# [TASK STATEMENT]
How many of the lines below have the word "image" in them? The answer is that number and nothing more.

# [DATASET RECORDS]
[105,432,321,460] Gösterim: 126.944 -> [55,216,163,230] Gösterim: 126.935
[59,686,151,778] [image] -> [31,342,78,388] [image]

--

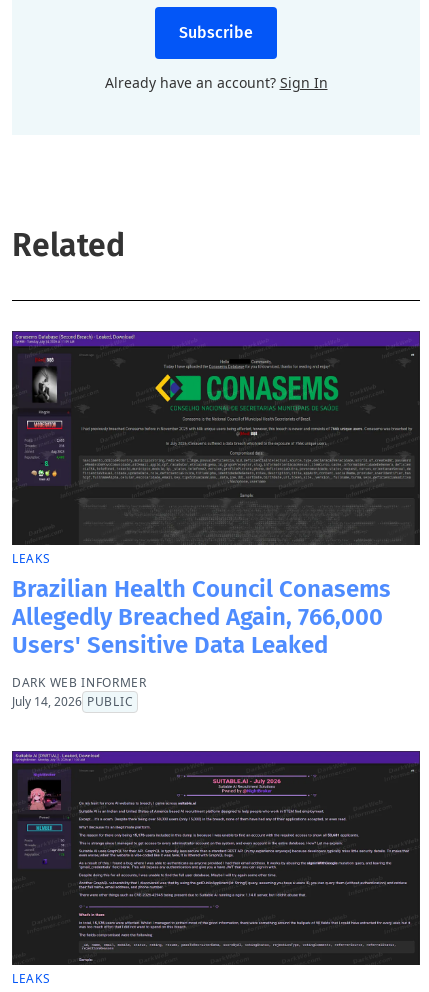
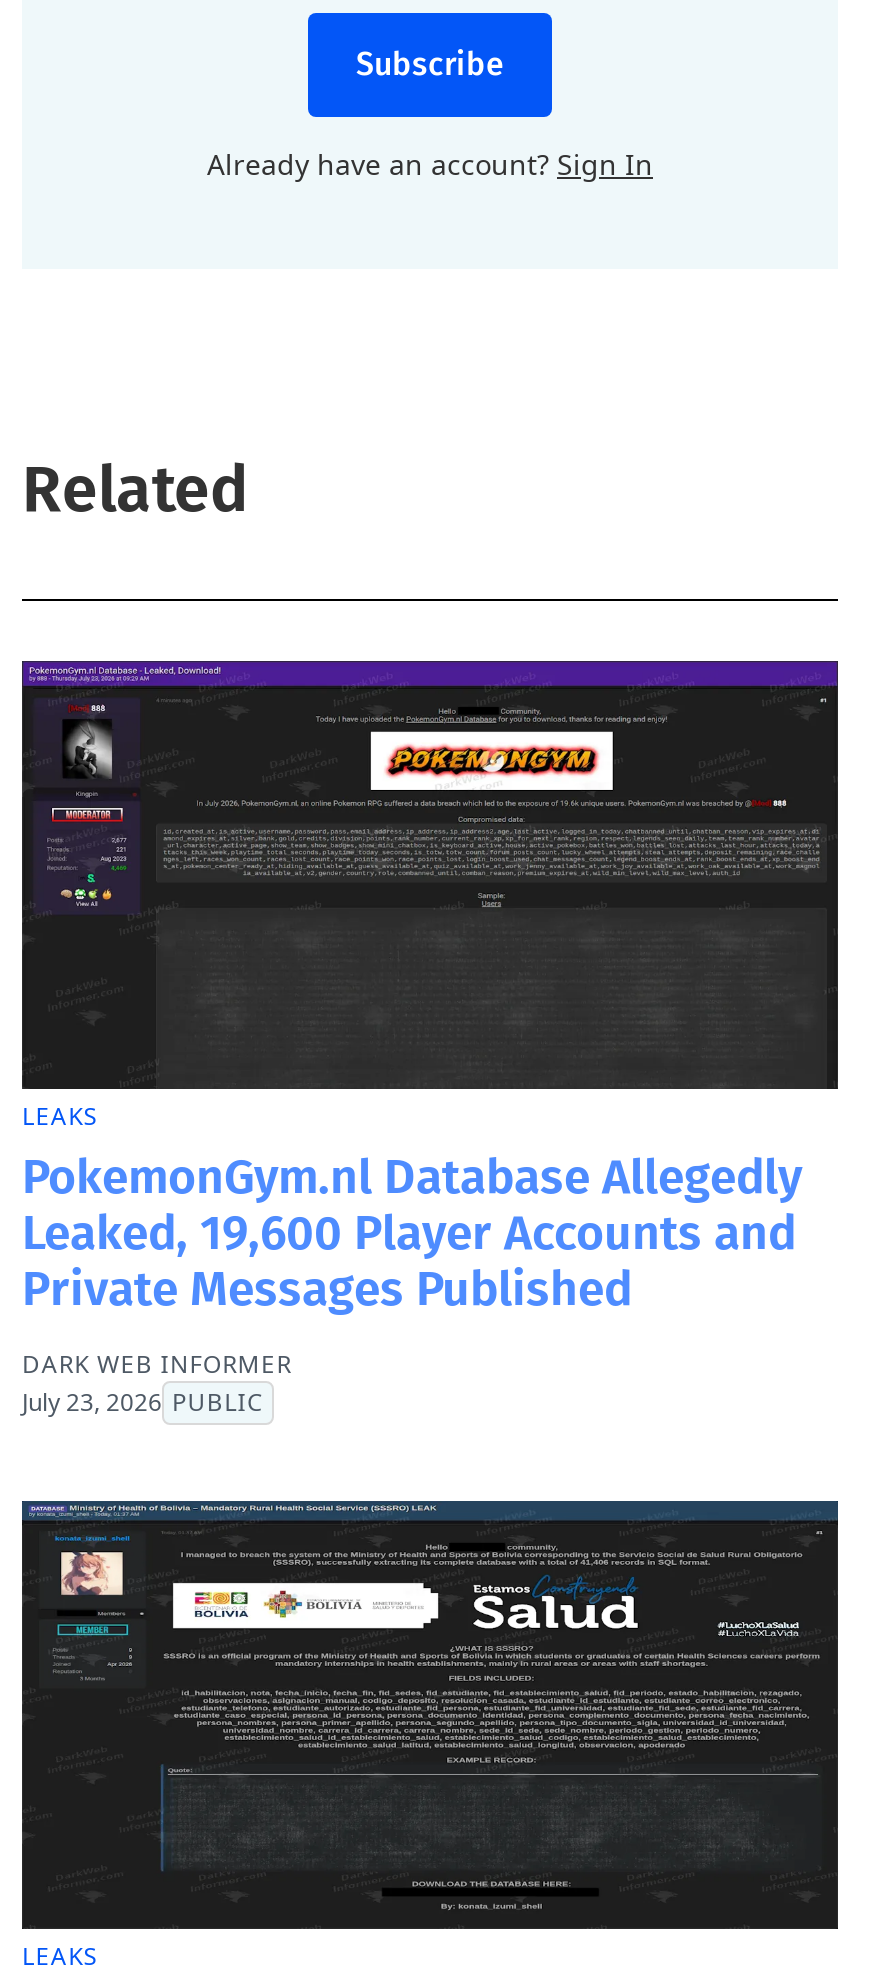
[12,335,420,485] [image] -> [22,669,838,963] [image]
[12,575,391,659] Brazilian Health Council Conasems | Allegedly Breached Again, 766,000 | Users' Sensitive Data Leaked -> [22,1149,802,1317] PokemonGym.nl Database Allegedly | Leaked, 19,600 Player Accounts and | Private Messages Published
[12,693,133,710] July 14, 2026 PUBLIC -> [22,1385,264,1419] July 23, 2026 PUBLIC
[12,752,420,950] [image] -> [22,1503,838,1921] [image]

---

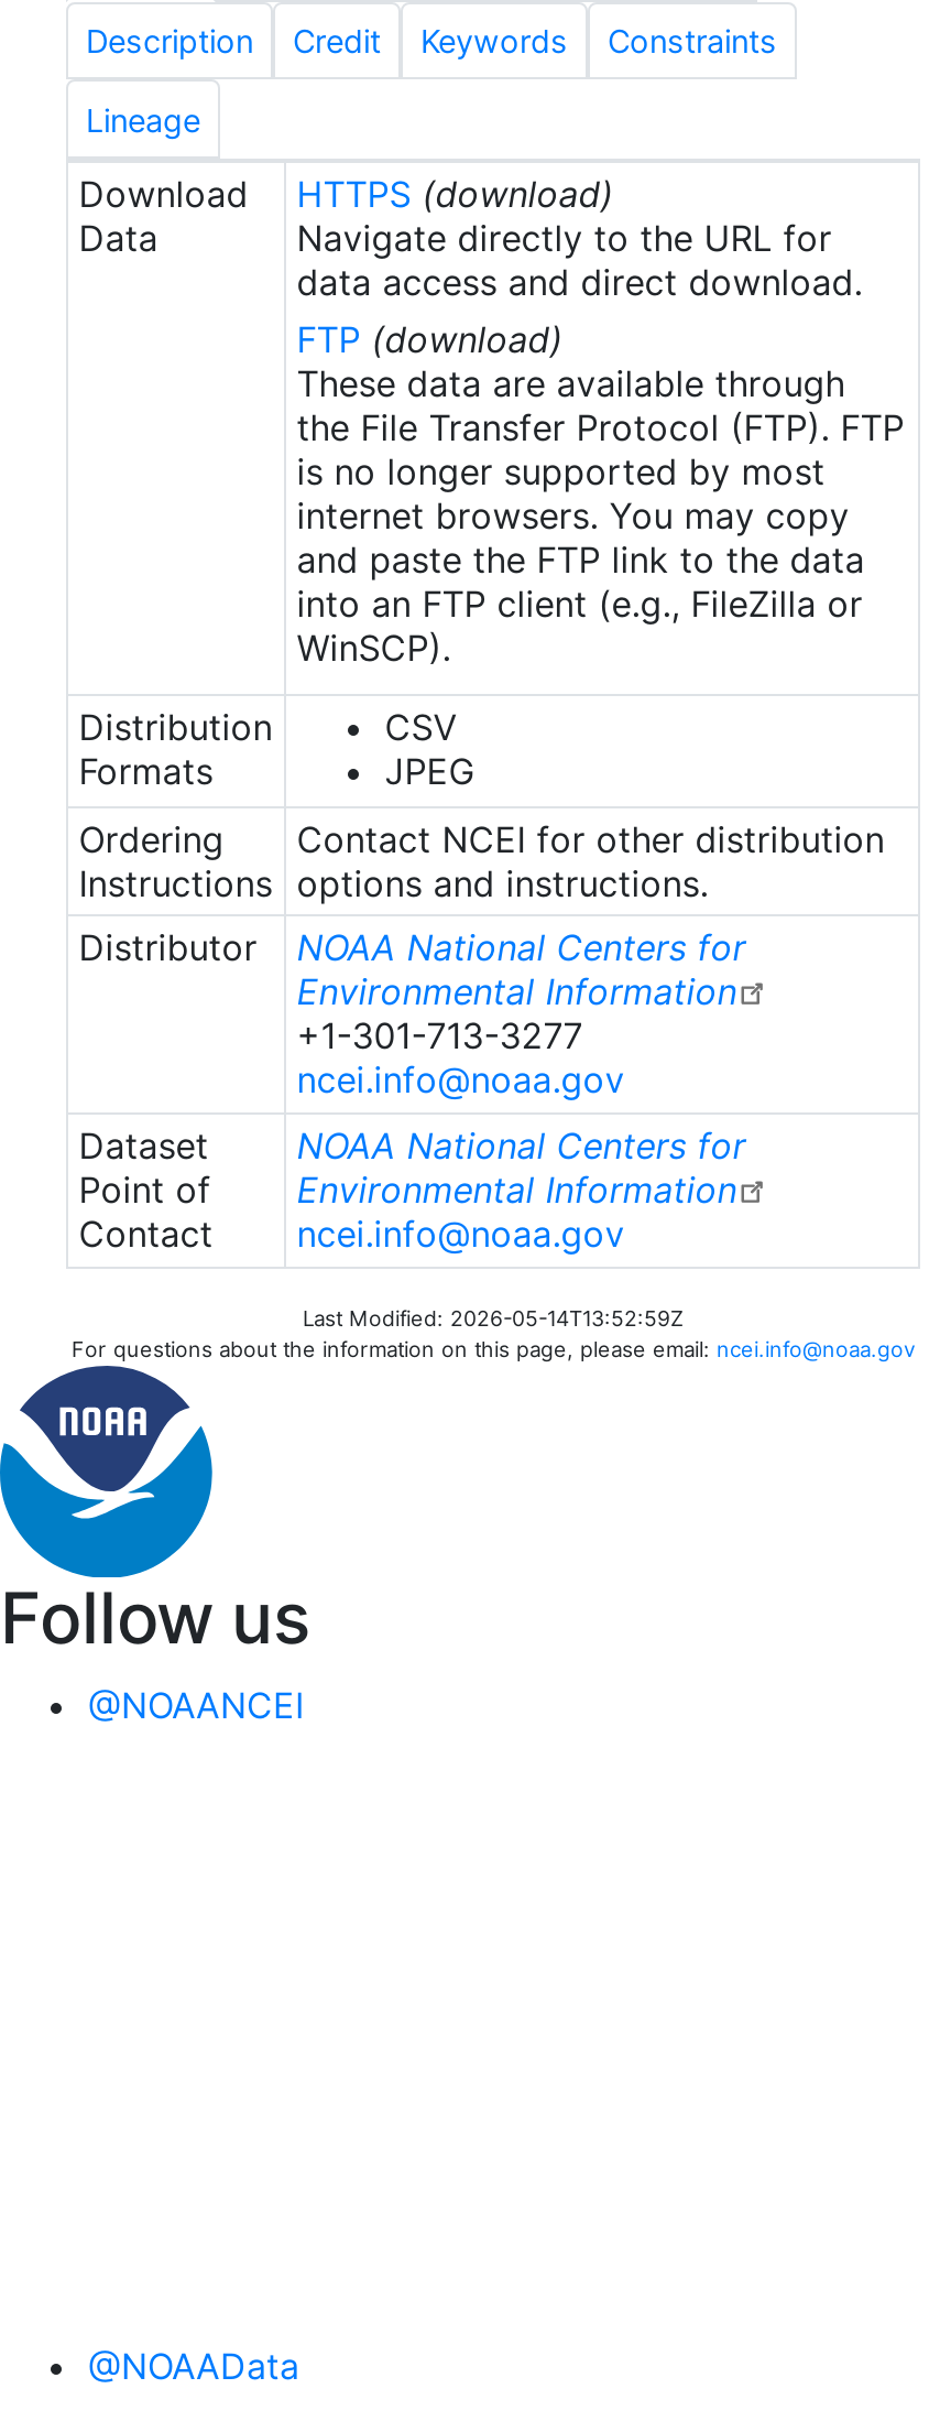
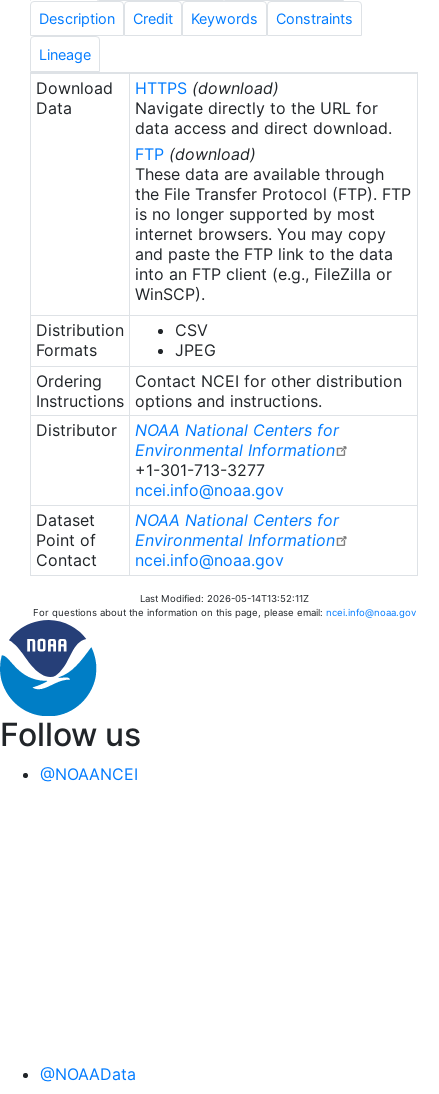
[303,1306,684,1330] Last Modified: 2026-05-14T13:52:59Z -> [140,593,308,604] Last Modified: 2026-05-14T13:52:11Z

# [EXERCISE RESPONSE]
3